> [RECORDED INFORMATION]:

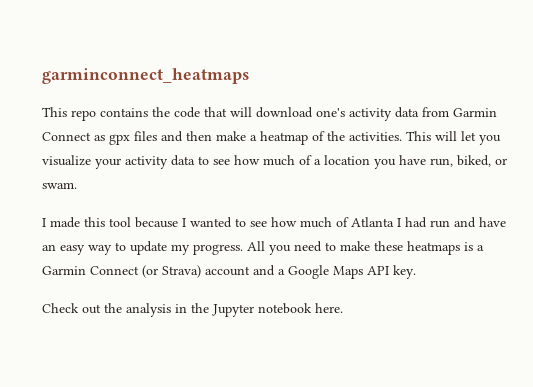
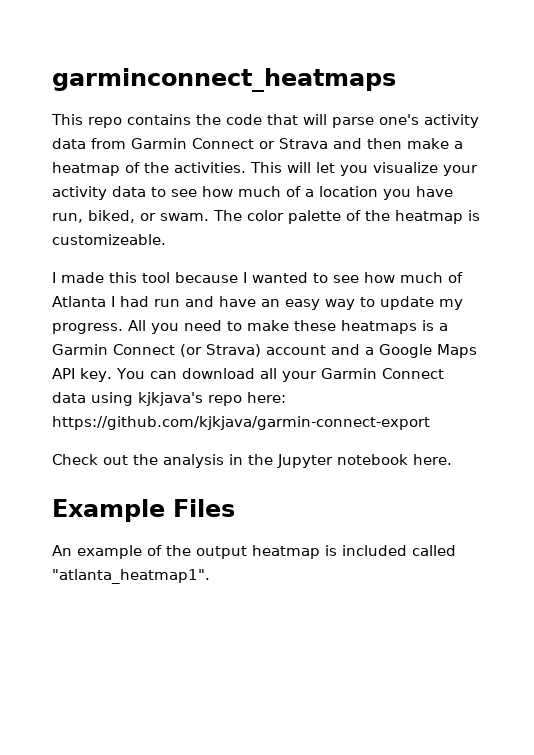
[256,107,313,118] download -> [332,117,374,128] parse
[94,131,157,145] as gpx files -> [259,138,328,149] or Strava
(77, 185) none -> [213,210,480,224] [52,234,166,245] The color palette of the heatmap is customizeable.
(416, 272) none -> [115,368,444,382] [52,392,286,406] [52,416,430,430] You can download all your Garmin Connect data using kjkjava's repo here: https://github.com/kjkjava/garmin-connect-export
(343, 308) none -> [52,499,235,522] [52,545,456,559] [52,569,210,584] // Example Files // An example of the output heatmap is included called "atlanta_heatmap1".

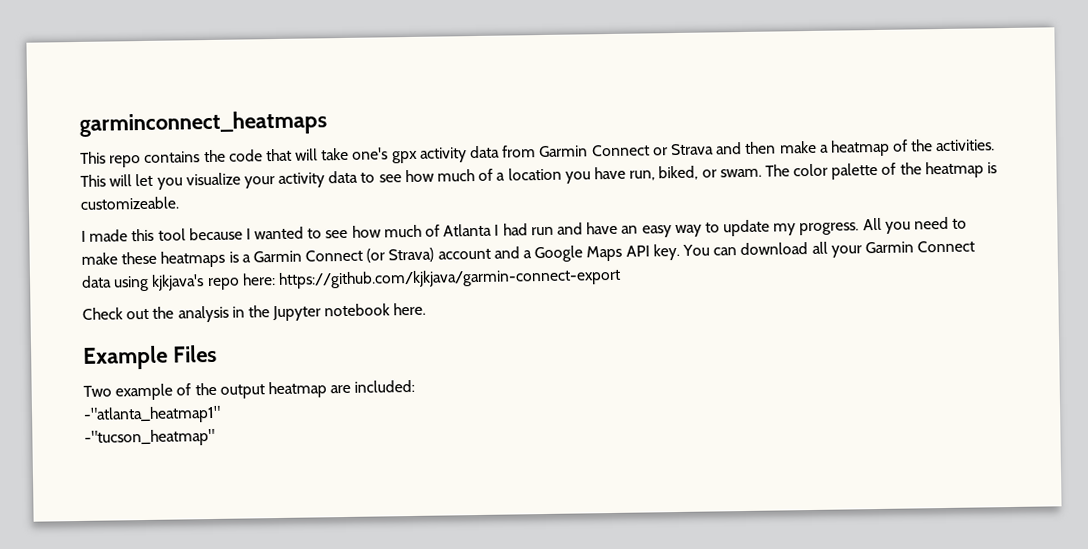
[332,114,419,128] parse one's -> [321,147,418,164] take one's gpx
[52,545,72,556] An -> [83,385,112,397] Two
[325,545,456,556] [52,569,210,584] is included called "atlanta_heatmap1". -> [330,379,416,394] [83,405,221,424] [84,428,215,447] are included: // -"atlanta_heatmap1" // -"tucson_heatmap"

> [REQUIRED WORK]:
Reproduce every entry above in full and exactly, though not its pictures.

> [ANSWER TO THIS EXERCISE]:
[256,107,313,118] download -> [332,117,374,128] parse
[94,131,157,145] as gpx files -> [259,138,328,149] or Strava
(77, 185) none -> [213,210,480,224] [52,234,166,245] The color palette of the heatmap is customizeable.
(416, 272) none -> [115,368,444,382] [52,392,286,406] [52,416,430,430] You can download all your Garmin Connect data using kjkjava's repo here: https://github.com/kjkjava/garmin-connect-export
(343, 308) none -> [52,499,235,522] [52,545,456,559] [52,569,210,584] // Example Files // An example of the output heatmap is included called "atlanta_heatmap1".

[332,114,419,128] parse one's -> [321,147,418,164] take one's gpx
[52,545,72,556] An -> [83,385,112,397] Two
[325,545,456,556] [52,569,210,584] is included called "atlanta_heatmap1". -> [330,379,416,394] [83,405,221,424] [84,428,215,447] are included: // -"atlanta_heatmap1" // -"tucson_heatmap"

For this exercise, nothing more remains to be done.